Natural gas-fired plants dominated 2018 new generating capacity, renewables set to rebound in 2019
Energize Weekly, January 16, 2019
New natural gas-fired generation capacity in 2018 accounted for nearly three-quarters of the total 24,808 megawatts (MW) installed for the year—and was double the amount of gas-fired capacity installed in 2017, according to S&P Global Market Intelligence data.
The 18,550 MW of natural gas-fired capacity more than offset the 16,900 MW of coal-fired plants that were retired in 2018.
In 2017, 9,837 MW of gas-fired capacity was added, about half the total 19,367 MW of new generation that was added for the year.
Renewable energy installations are projected to bounce back in 2019 and account for 64 percent of the 23,700 MW of capacity additions for the year, according to the federal Energy Information Administration (EIA).
In 2018, more than half the new gas-fired plants—10,500 MW—were in the PJM Interconnection’s mid-Atlantic region. PJM, the nation’s largest grid operator and wholesale market, has seen both coal-fired plants and nuclear plants close or announce plans for closure. Most of the additions were large gas-fired plants.
Dominion Energy Inc., for example, opened the 1,588-MW Greensville Power Station, owned by its regulated utility, Virginia Electric and Power Co.

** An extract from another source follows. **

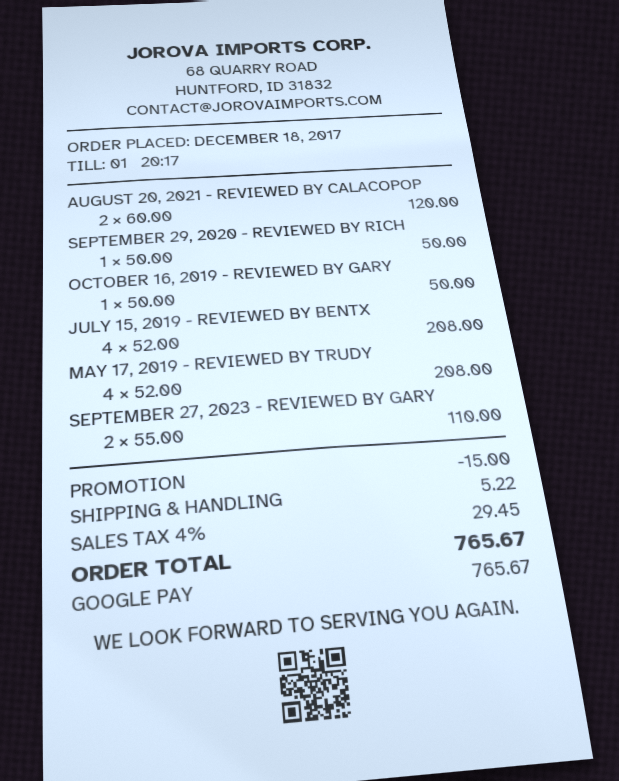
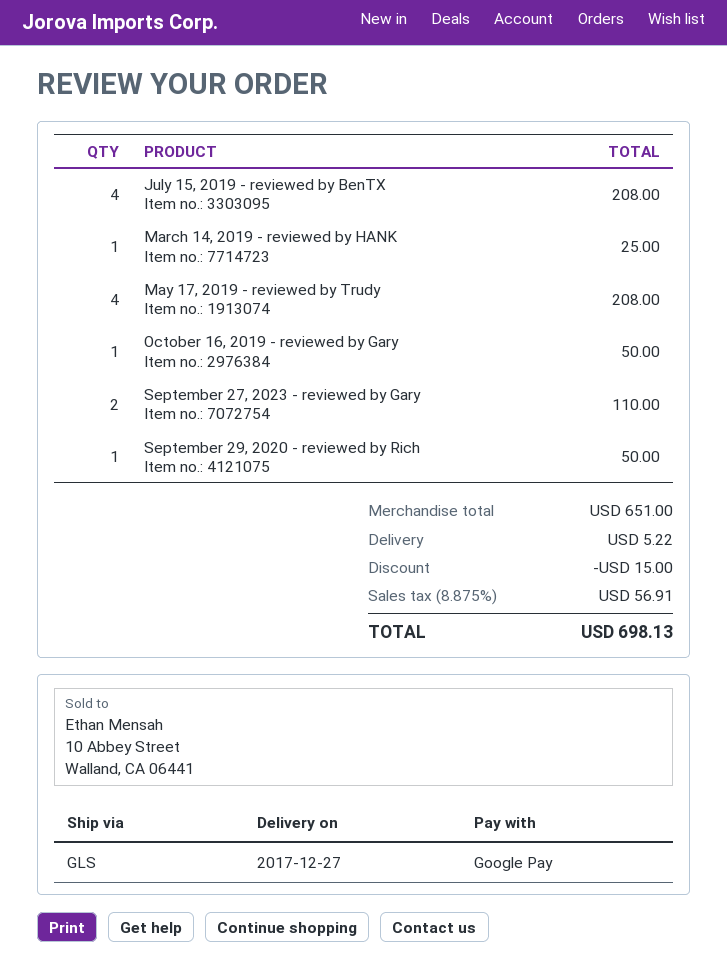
AUGUST 20, 2021 - REVIEWED BY CALACOPOP: 2 for 120.00 -> none
March 14, 2019 - reviewed by HANK: none -> 1 for 25.00
tax: 4% = 29.45 -> 8.875% = 56.91
total: 765.67 -> 698.13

In Snyder County, Pa., Panda Power and Corona Power opened the 1,124-MW Panda Hummel Station, and Moxie Freedom put a 1,050-MW plant, owned by private equity investors, into service in Luzerne County, Pa.
The Old Dominion Electric Cooperative opened its 1,114-MW Wildcat Point in Cecil County, Md.
Two of the largest utility-owned plants, outside wholesale markets, going into service in 2018 were Duke Energy Corp.’s 1,640-MW Crystal River plant in Florida and the Tennessee Valley Authority’s 1,132-MW Allen plant, which replaced a nearly 60-year-old coal-fired plant that was shuttered.
Smaller natural gas-fired additions were made on the grids in Texas, New England, New York and the Midcontinent Independent System Operator (MISO), which runs a wholesale market covering all or parts of 15 states in the central U.S. and one Canadian province.
A U.S. affiliate of Japan’s Osaka Gas Co. Ltd. is the largest single owner of the 805-MW Towantic Energy Center in Connecticut, which is in the market of ISO-New England.
Overall, wind and solar capacity additions were down in 2018 compared to 2017. About 3,081 MW of wind capacity was added, a 38 percent drop year-on-year.
Texas’s ERCOT market added the most wind, 1,080 MW, followed by the Southwest Power Pool with 580 MW. Outside of the wholesale markets, 705 MW was built.
For 2019, a total of 10,900 MW of wind projects are slated to come online, according to EIA. Most will go into service at the end of the year.
“The solar industry took a hit when the Trump administration issued tariffs in January 2018 on imports of solar cells and panels,” S&P Global said. “About 2,888 MW of solar was built in 2018, down from 3,964 MW added in 2017.”
In 2019, 4,300 MW of new solar photovoltaic capacity is set to be built, with nearly half of the installations in Texas, California and North Carolina, the EIA said.